## Before-and-after change records
^^^^^^^^
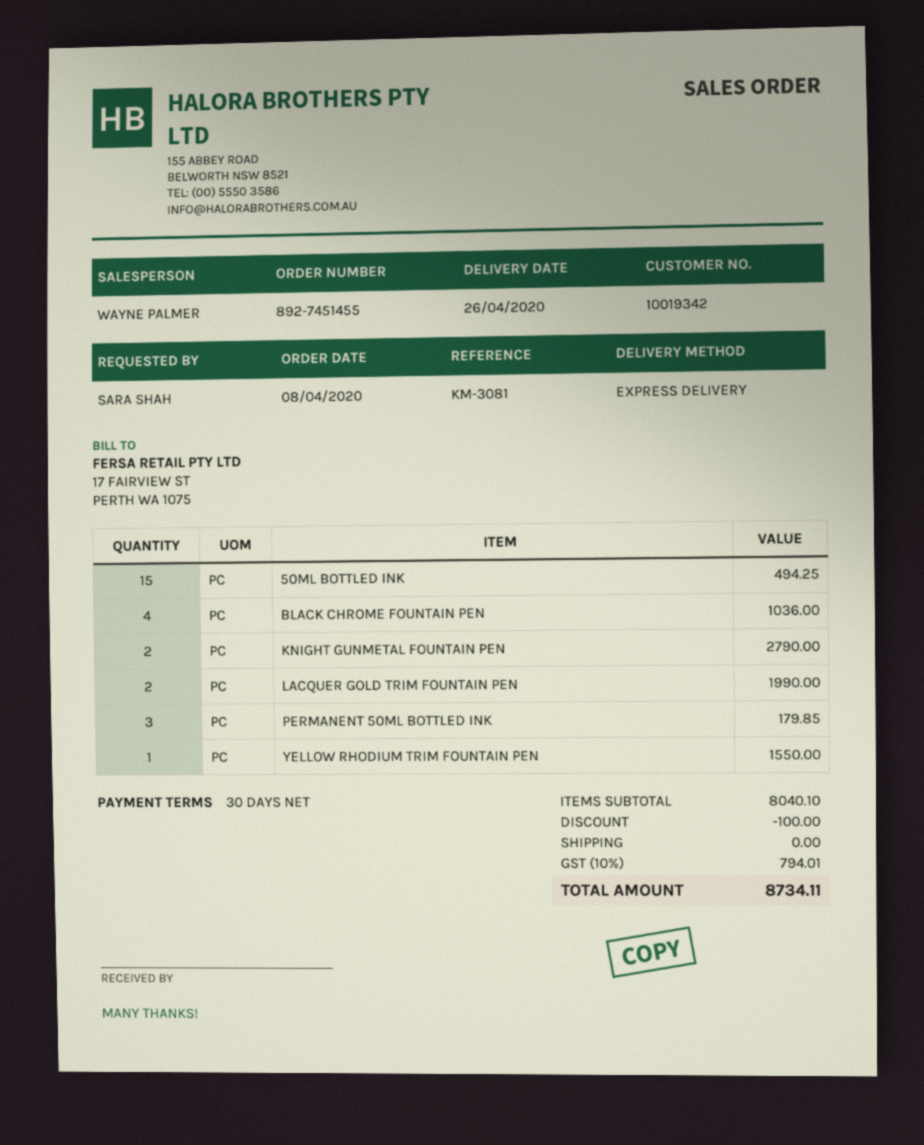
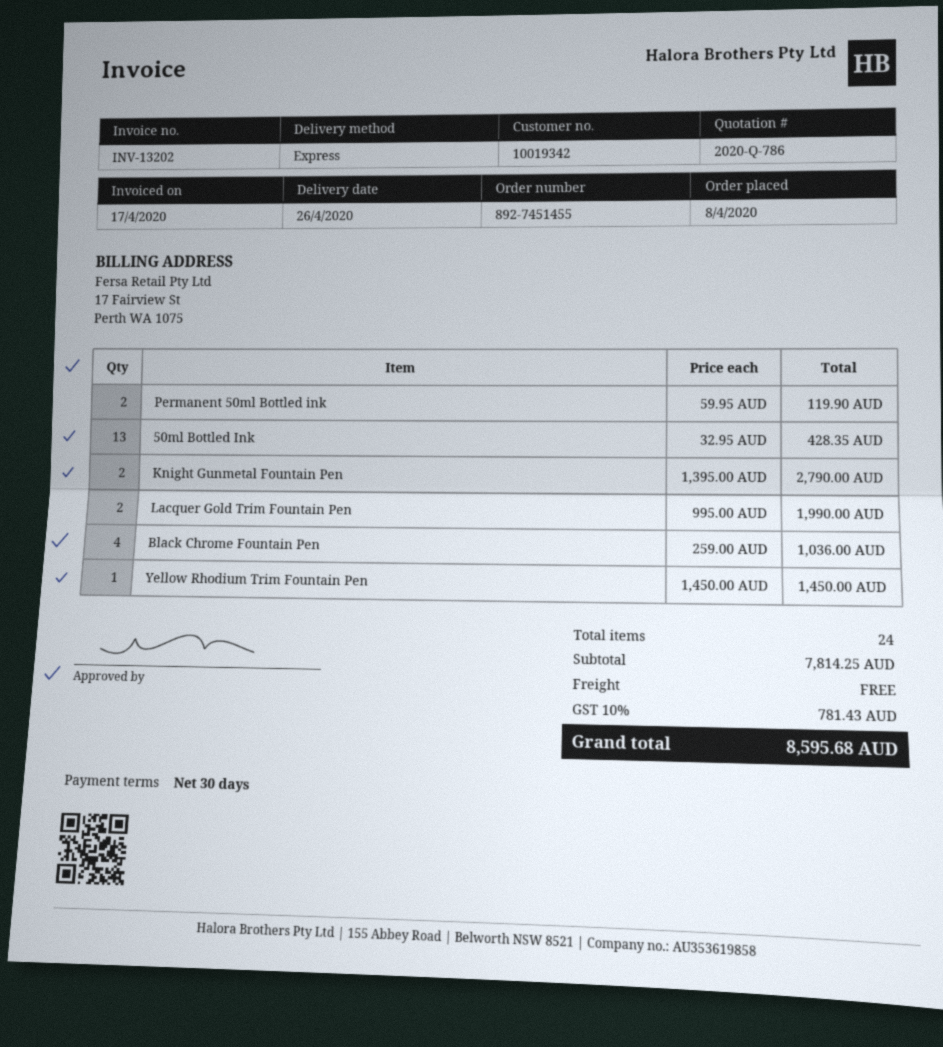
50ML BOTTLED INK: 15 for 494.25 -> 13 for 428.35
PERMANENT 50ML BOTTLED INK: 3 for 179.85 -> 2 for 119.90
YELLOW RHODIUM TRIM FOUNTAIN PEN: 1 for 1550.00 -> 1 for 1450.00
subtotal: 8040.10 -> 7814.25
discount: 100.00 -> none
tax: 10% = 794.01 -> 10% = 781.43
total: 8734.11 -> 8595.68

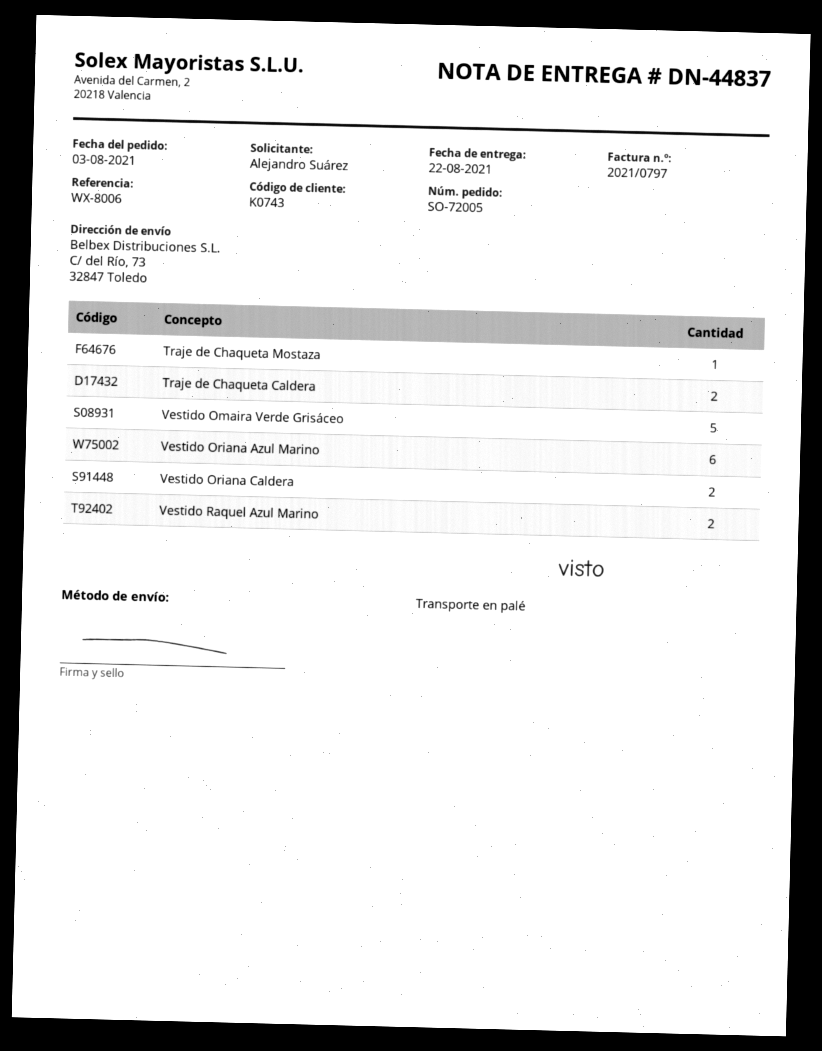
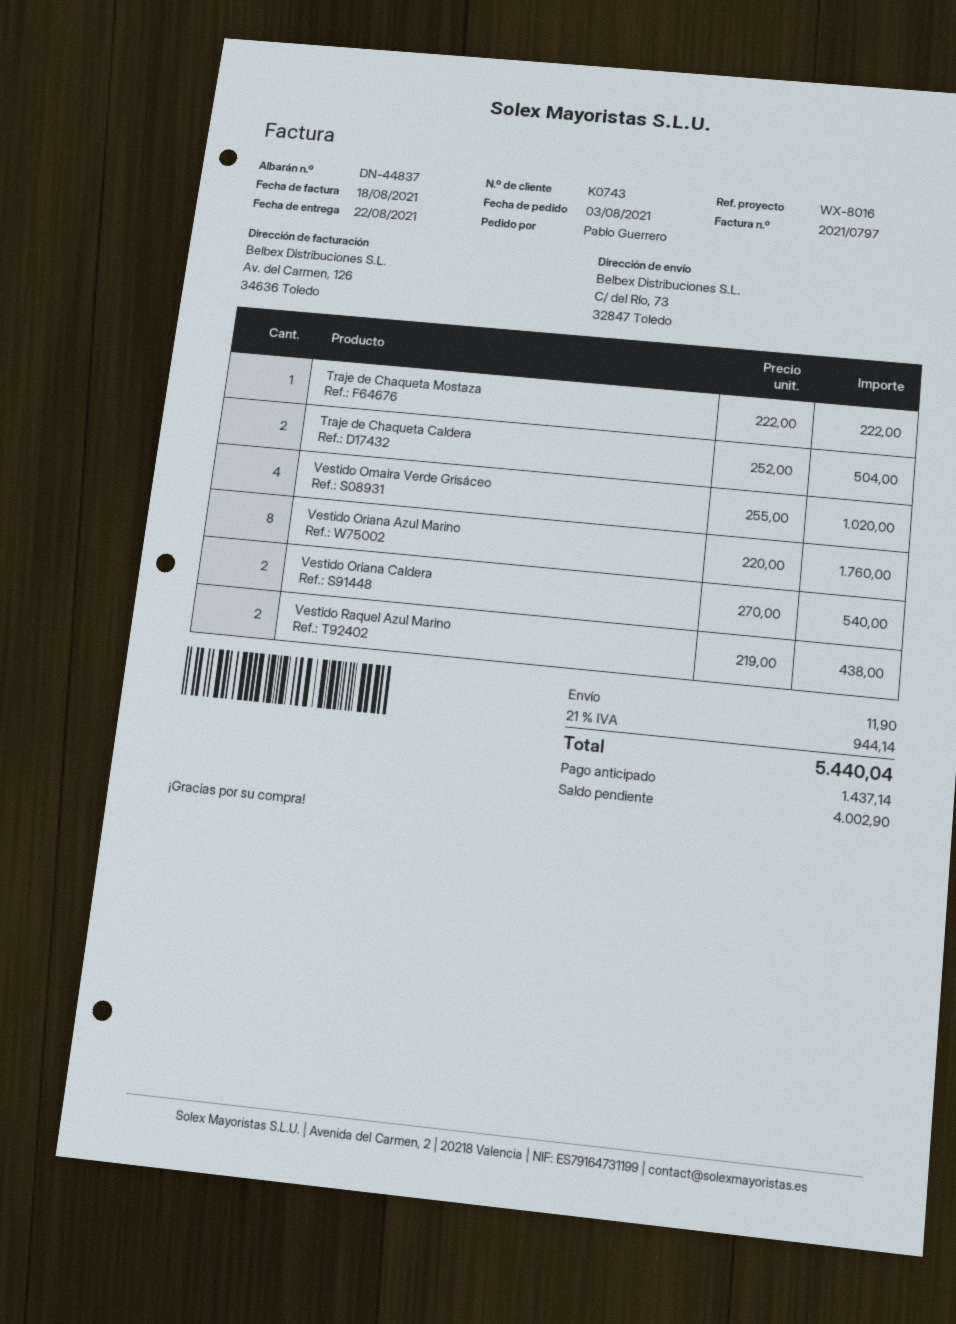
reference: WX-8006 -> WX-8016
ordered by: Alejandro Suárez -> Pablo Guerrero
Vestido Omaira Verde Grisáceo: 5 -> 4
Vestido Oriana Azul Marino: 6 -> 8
^^^^^^^^
## WORK INSTRUCTION
The lines above that hold "BOTTLED" are the result; show every one of them.

## EXERCISE OUTPUT
50ML BOTTLED INK: 15 for 494.25 -> 13 for 428.35
PERMANENT 50ML BOTTLED INK: 3 for 179.85 -> 2 for 119.90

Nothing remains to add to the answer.